SPD Vollmarshausen

Landesgesetz für den Vorrang Erneuerbarer Energien - Kommunen erhalten mehr Mitsprache

Veröffentlicht am 18.08.2008 in Landespolitik

„Mit der Vorlage eines Gesetzentwurfs zum Vorrang Erneuerbarer Energien sind wir dabei, einen wichtigen Baustein aus unserem Wahlprogramm umzusetzen“, sagte der Energiepolitische Sprecher der SPD-Landtagsfraktion Torsten Warnecke bei der Vorstellung des Konzepts bei einer Kommunalkonferenz der SPD-Landtagsfraktion.

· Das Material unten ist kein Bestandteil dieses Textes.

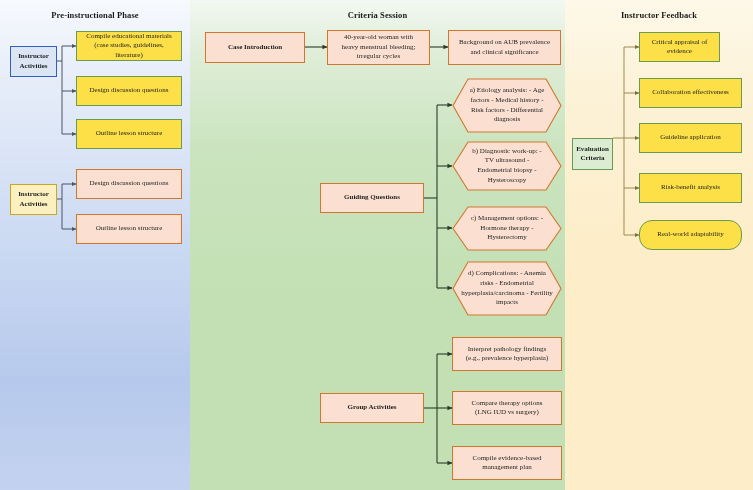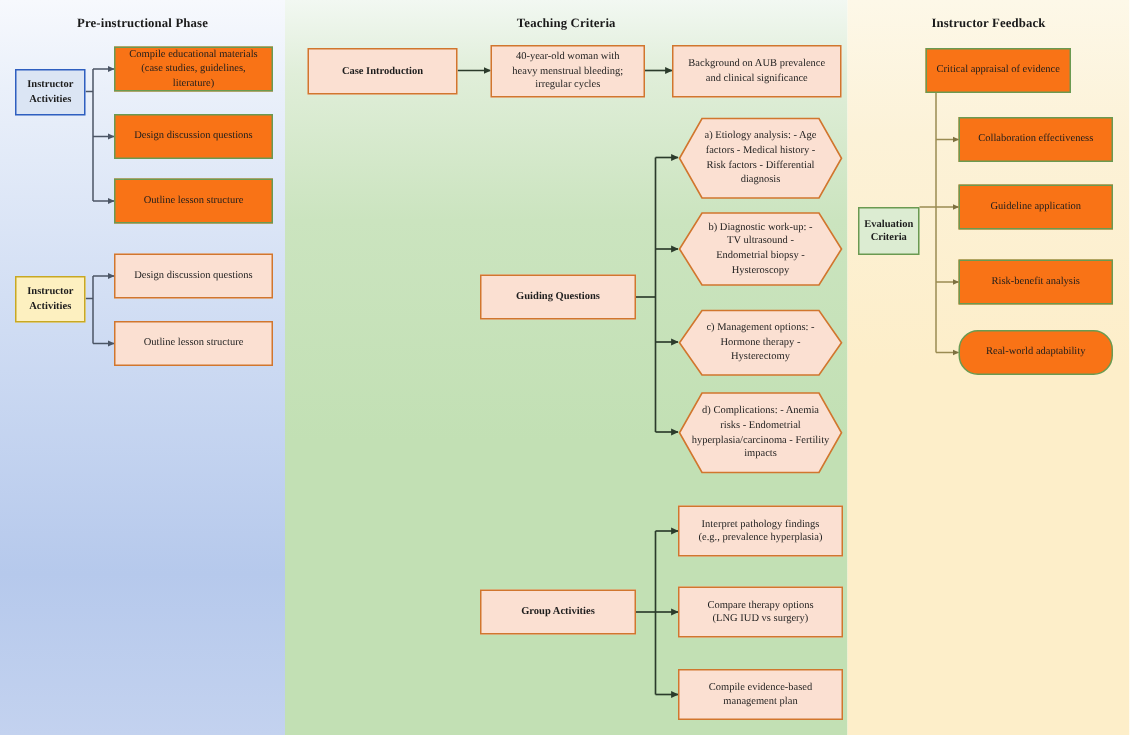"Teaching Criteria" div.col-title { text: Teaching Criteria -> Criteria Session }
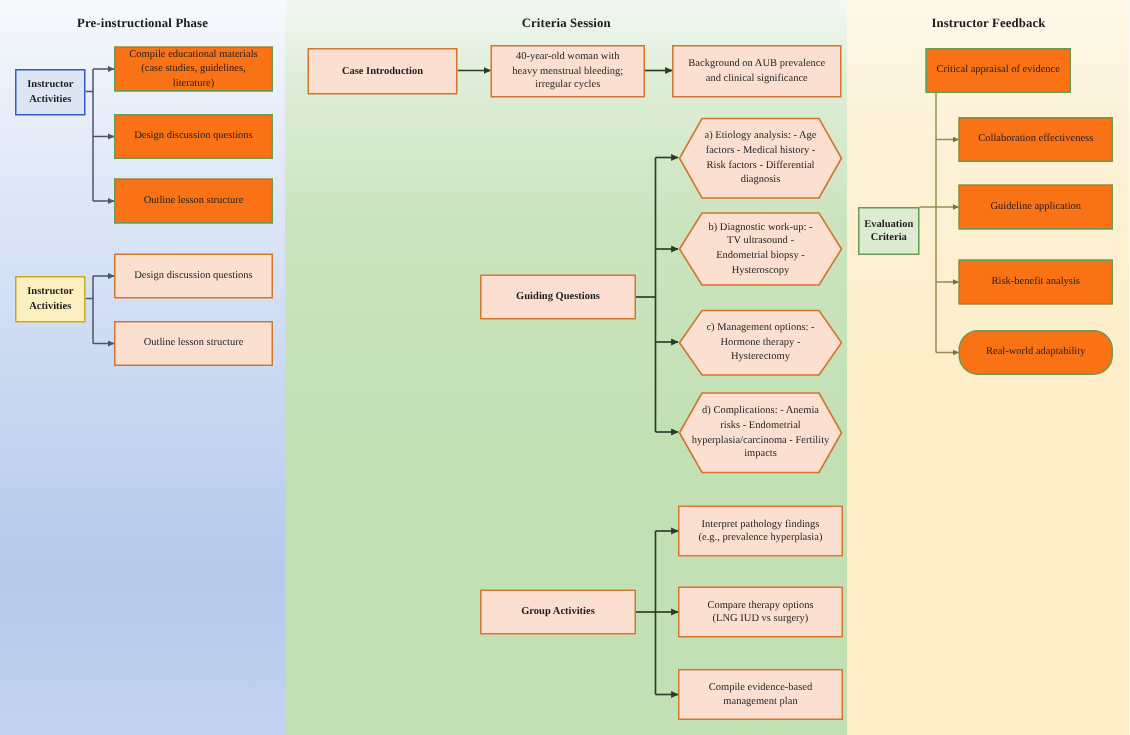"(case studies, guidelines, literature)" .n-green { background: #f97316 -> #fde047 }
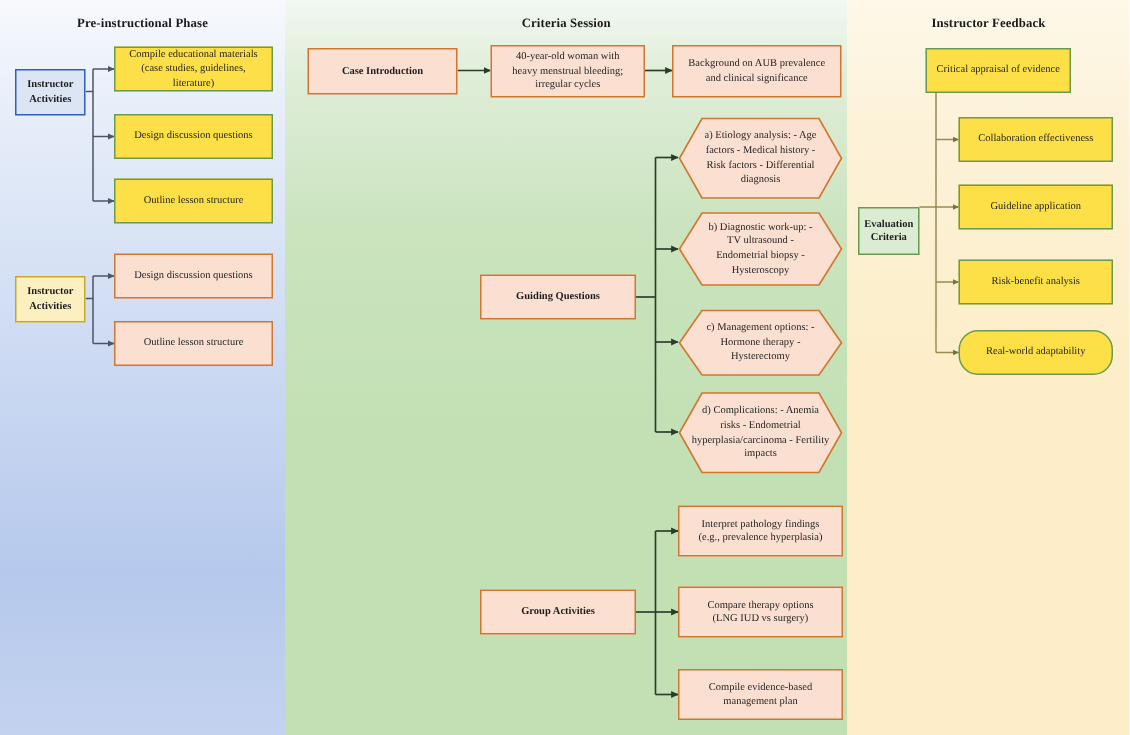"Critical appraisal of evidence" div.node { left: 617px -> 639px; width: 97px -> 81px }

Die SPD wolle bürokratische Hemmnisse bei der Genehmigung von Anlagen zur Erzeugung von Erneuerbare Energien abbauen, damit Hessen diesbezüglich die rote Laterne bei dieser Zukunftstechnologie abgeben kann. „Entgegen den Unkenrufen der üblichen Bedenkenträger stärken wir mit diesem Gesetz die Rechte der Kommunen: Sie haben beispielsweise künftig mehr Mitsprache bei der Aufstellung von Windkraftanlagen als auch deren Höhe“, betonte Hermann Scheer, der der SPD-Fraktion beratend zur Seite steht. Einige konservativ regierte Bundesländer gehen sogar noch weiter: Sie erlassen oder planen Wärmegesetze, um für den Gebäudebestand einen bestimmten Anteil der Nutzung erneuerbarer Energien zur Deckung des Wärmebedarfs vorzuschreiben. „Wir verzichten auf solche Regelungen und setzen stärker auf die Kommunen. Sie haben künftig die Möglichkeit über Bauordnungen die Nutzung Erneuerbarer Energien festzulegen“, so Scheer. Wichtig sei der SPD, dass der Gesetzentwurf breite Rückendeckung erhalte, so Warnecke. Nach den Gesprächen mit den kommunalen Vertretern stehen jetzt die entsprechenden Diskussionsveranstaltungen mit den Naturschutzverbänden, dem Handwerk und den Stadtwerken an, bevor der endgültige Gesetzentwurf im Herbst in den Landtag eingebracht wird.